=== Itemized modification records ===
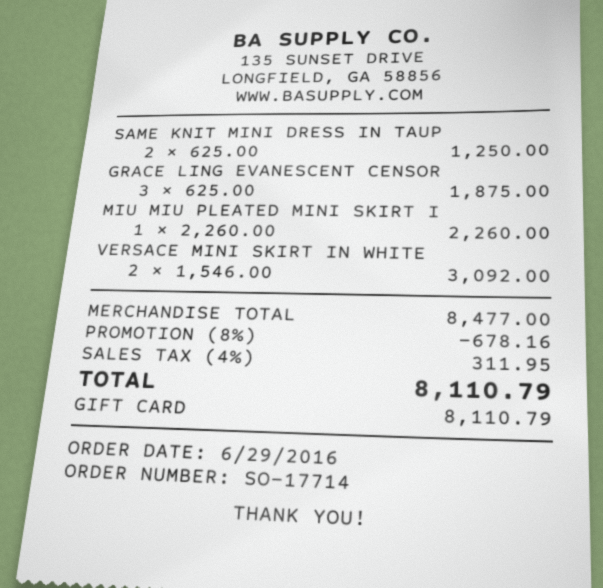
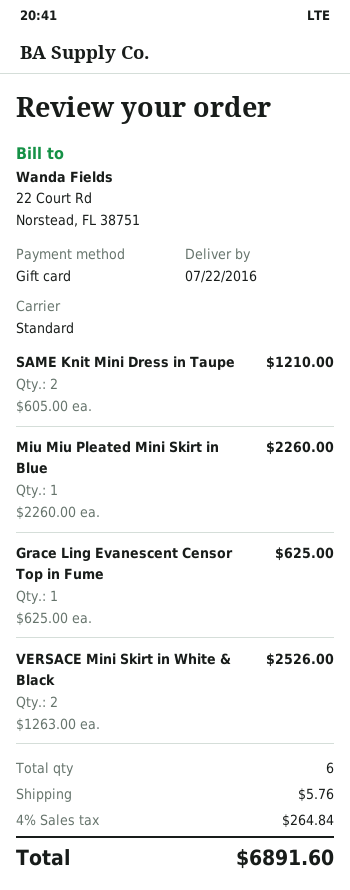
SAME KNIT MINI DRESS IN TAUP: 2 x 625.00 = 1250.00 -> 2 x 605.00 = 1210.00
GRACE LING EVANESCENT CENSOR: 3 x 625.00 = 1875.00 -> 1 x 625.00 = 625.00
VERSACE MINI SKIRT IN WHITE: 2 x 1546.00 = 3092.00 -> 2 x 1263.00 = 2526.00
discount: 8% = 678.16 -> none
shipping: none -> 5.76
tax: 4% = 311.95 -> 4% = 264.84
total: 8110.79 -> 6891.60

=== PROBLEM REQUIREMENTS ===
Leave the pictures out, then print every entry exactly as it reads.

=== PROBLEM SOLUTION ===
SAME KNIT MINI DRESS IN TAUP: 2 x 625.00 = 1250.00 -> 2 x 605.00 = 1210.00
GRACE LING EVANESCENT CENSOR: 3 x 625.00 = 1875.00 -> 1 x 625.00 = 625.00
VERSACE MINI SKIRT IN WHITE: 2 x 1546.00 = 3092.00 -> 2 x 1263.00 = 2526.00
discount: 8% = 678.16 -> none
shipping: none -> 5.76
tax: 4% = 311.95 -> 4% = 264.84
total: 8110.79 -> 6891.60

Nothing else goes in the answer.